On August 20, 2020, when Navalny was flying back to Moscow from Tomsk in Siberia after a meeting with members of his party, he began to feel ill. He collapsed in the bathroom of the aircraft, which had to make an emergency landing in Omsk. The dissident was hospitalized. His family and allies suspected from the outset that he had been poisoned. After more than 24 hours of trying to obtain permission to transfer him out of the country, Navalny was transferred in a hospital plane to Berlin after the mediation of then-Chancellor Angela Merkel.

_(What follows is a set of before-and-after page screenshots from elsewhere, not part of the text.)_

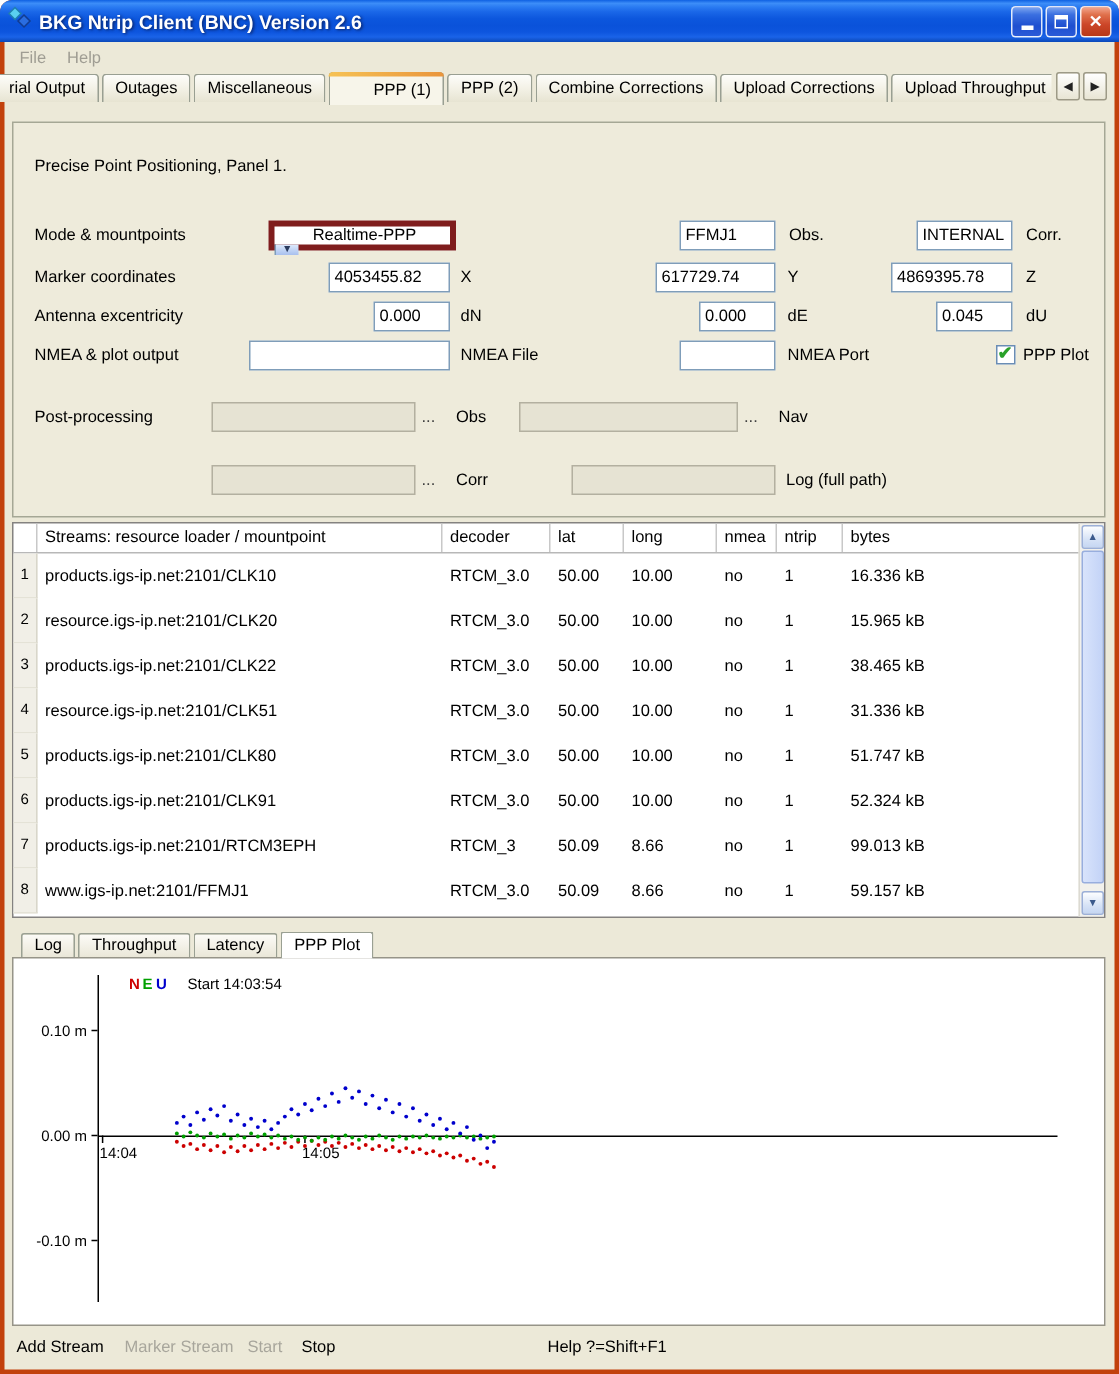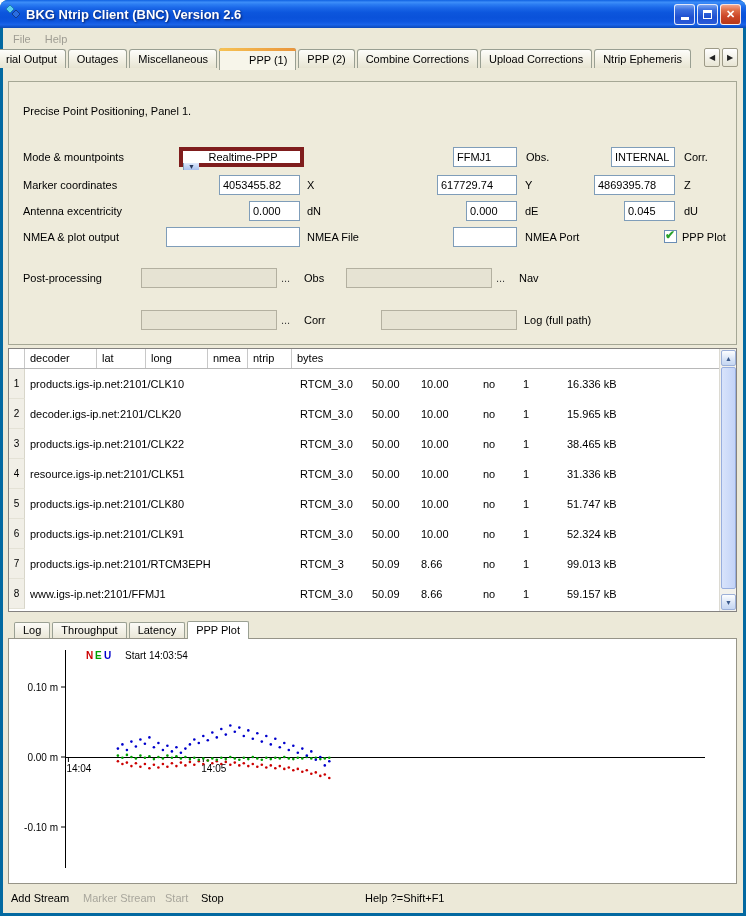--- a/index.html
+++ b/index.html
@@ -4,7 +4,7 @@
 <style>
   * { margin:0; padding:0; box-sizing:border-box; }
   body { background:#fff; font-family:"Liberation Sans", sans-serif; }
-  .window { position:relative; width:746px; height:916px; background:#0369a1;
+  .window { position:relative; width:746px; height:916px; background:#c2410c;
             border-radius:8px 8px 0 0; overflow:hidden; }
   
   .titlebar { position:absolute; top:0; left:0; right:0; height:28px; display:flex; align-items:center;

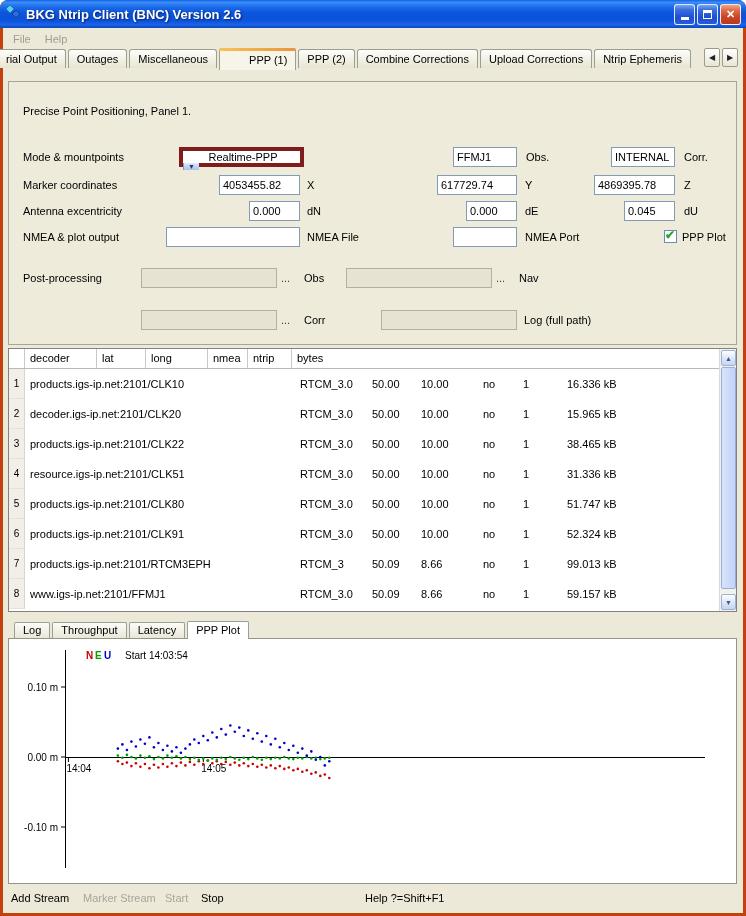--- a/index.html
+++ b/index.html
@@ -117,7 +117,7 @@
         <div class="tab">PPP (2)</div>
         <div class="tab">Combine Corrections</div>
         <div class="tab">Upload Corrections</div>
-        <div class="tab">Ntrip Ephemeris</div>
+        <div class="tab">Upload Throughput</div>
         <div class="tab-arrows">
         <span class="arrow-btn">◀</span>
         <span class="arrow-btn">▶</span>

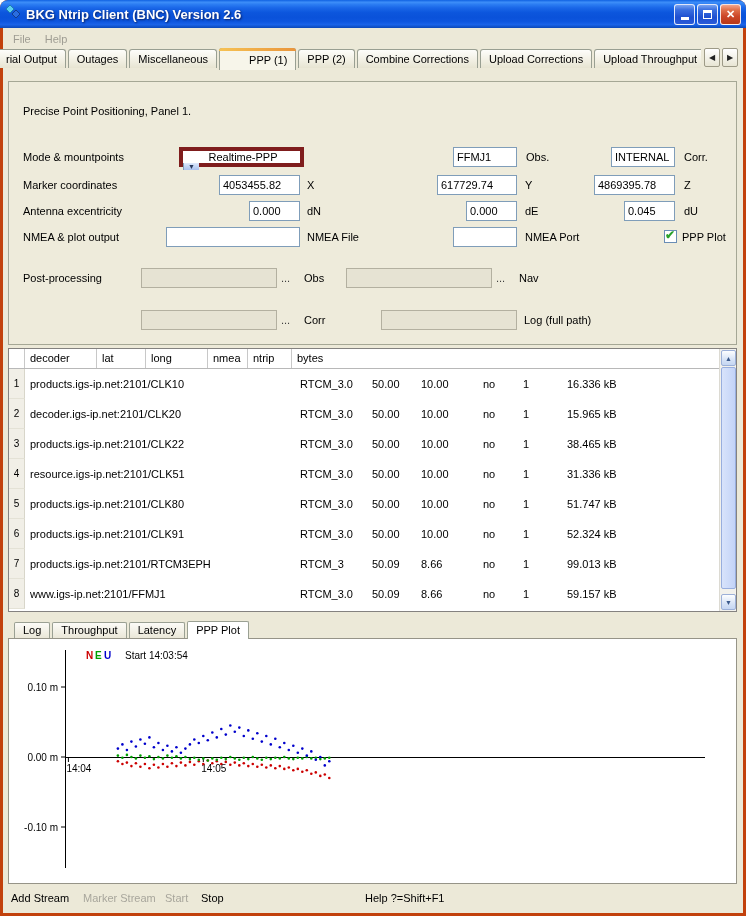--- a/index.html
+++ b/index.html
@@ -179,6 +179,7 @@
     <div class="streams">
       <div class="thead">
         <div class="th c-num"></div>
+        <div class="th c-mount">Streams:   resource loader / mountpoint</div>
         <div class="th c-decoder">decoder</div>
         <div class="th c-lat">lat</div>
         <div class="th c-long">long</div>

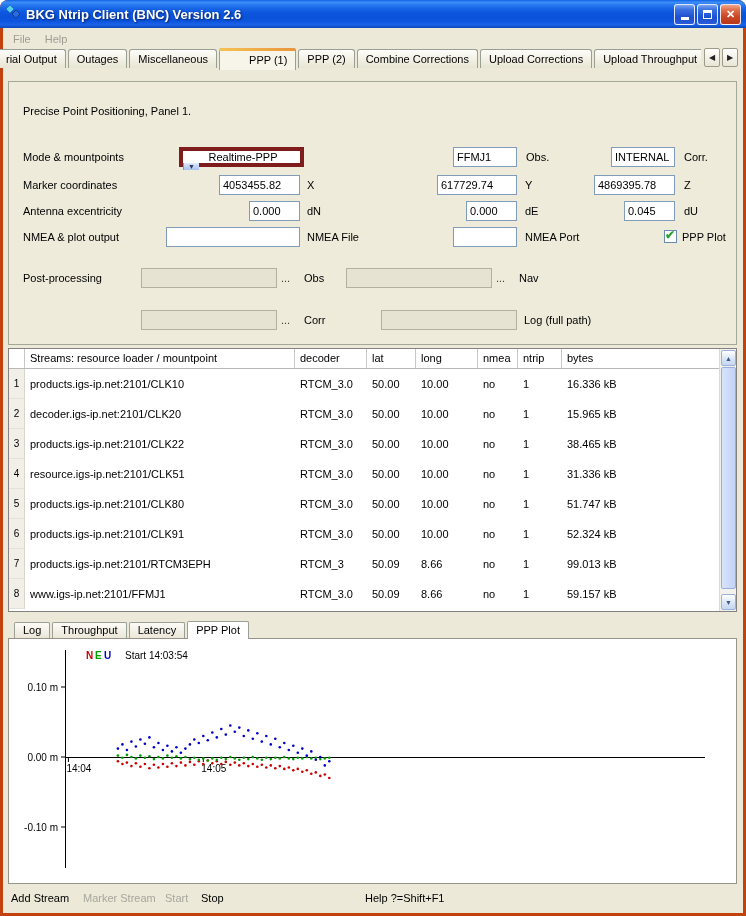--- a/index.html
+++ b/index.html
@@ -200,7 +200,7 @@
           </div>
           <div class="trow">
             <div class="tcell c-num">2</div>
-            <div class="tcell c-mount">decoder.igs-ip.net:2101/CLK20</div>
+            <div class="tcell c-mount">resource.igs-ip.net:2101/CLK20</div>
             <div class="tcell c-decoder">RTCM_3.0</div>
             <div class="tcell c-lat">50.00</div>
             <div class="tcell c-long">10.00</div>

Navalny spent 19 days in a coma. Analyses by German military laboratories detected that he had been attacked with Novichok, the same military nerve agent that was used in 2018 against the former Russian spy Sergei Skripal in the U.K., an attack British intelligence put down to members of the Russian military security services. Laboratories in France, Sweden and the Organization for the Prohibition of Chemical Weapons in The Hague confirmed the finding, which led to further sanctions on Russia from the European Union, based on the conclusion that the poisoning could not have been carried out without the Kremlin’s knowledge. The Russian secret services had been tracking Skripal for years.
Navalny recovered, although he later reported that he had to relearn how to walk. In December 2020, just days after an investigation led by Netherlands-based investigative media outlet Bellingcat identified the alleged Federal Security Service (FSB) agents involved in his poisoning, Navalny released a video in which he telephoned one of them posing as a senior official and elicited from him the alleged details of the attack. Among these was that if the plane had not made an emergency landing, he would have died. The FSB spy said that the poison had been sprayed on the dissident’s underpants. These events were collected in an Oscar-winning documentary, Navalny (2022), directed by Canadian Daniel Roher.
Before that poisoning Navalny was almost blinded in another attack. The dissident had spoken many times about the possibility of being assassinated. “I’m trying not to think about it a lot. Because if you start to think what kind of risks I have, you cannot do anything,” he said in an interview with CBS News in 2017.